Activity – Find the string "gulp" in the records and copy each line where it occurs.

Extracted data entries –
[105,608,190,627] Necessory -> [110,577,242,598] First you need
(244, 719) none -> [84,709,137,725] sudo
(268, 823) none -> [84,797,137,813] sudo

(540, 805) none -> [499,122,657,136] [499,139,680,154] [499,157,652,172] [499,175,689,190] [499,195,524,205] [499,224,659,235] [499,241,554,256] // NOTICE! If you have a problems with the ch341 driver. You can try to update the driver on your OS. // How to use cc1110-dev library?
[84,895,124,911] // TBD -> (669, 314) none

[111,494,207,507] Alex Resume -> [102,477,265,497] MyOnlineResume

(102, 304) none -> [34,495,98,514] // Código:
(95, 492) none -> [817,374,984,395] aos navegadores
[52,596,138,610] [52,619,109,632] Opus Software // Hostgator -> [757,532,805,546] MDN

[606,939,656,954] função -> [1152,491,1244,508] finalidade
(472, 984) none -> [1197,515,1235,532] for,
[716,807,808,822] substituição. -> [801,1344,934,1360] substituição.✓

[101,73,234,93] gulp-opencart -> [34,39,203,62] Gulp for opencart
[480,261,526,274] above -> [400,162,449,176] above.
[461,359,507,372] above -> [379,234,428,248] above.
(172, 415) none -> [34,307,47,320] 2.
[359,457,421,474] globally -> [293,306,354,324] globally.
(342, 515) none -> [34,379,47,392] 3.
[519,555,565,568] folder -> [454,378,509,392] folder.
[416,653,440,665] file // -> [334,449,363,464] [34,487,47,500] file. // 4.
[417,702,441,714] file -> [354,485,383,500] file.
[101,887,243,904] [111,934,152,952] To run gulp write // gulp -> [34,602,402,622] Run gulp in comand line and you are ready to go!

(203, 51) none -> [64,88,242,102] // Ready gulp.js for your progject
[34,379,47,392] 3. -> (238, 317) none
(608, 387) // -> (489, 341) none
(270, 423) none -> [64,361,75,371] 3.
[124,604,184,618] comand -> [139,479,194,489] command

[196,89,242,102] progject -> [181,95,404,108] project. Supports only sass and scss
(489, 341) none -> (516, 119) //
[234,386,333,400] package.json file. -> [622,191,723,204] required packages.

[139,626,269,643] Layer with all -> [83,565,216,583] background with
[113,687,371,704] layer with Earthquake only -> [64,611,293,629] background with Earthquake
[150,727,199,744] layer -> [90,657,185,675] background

Task output –
[101,73,234,93] gulp-opencart -> [34,39,203,62] Gulp for opencart
[101,887,243,904] [111,934,152,952] To run gulp write // gulp -> [34,602,402,622] Run gulp in comand line and you are ready to go!
(203, 51) none -> [64,88,242,102] // Ready gulp.js for your progject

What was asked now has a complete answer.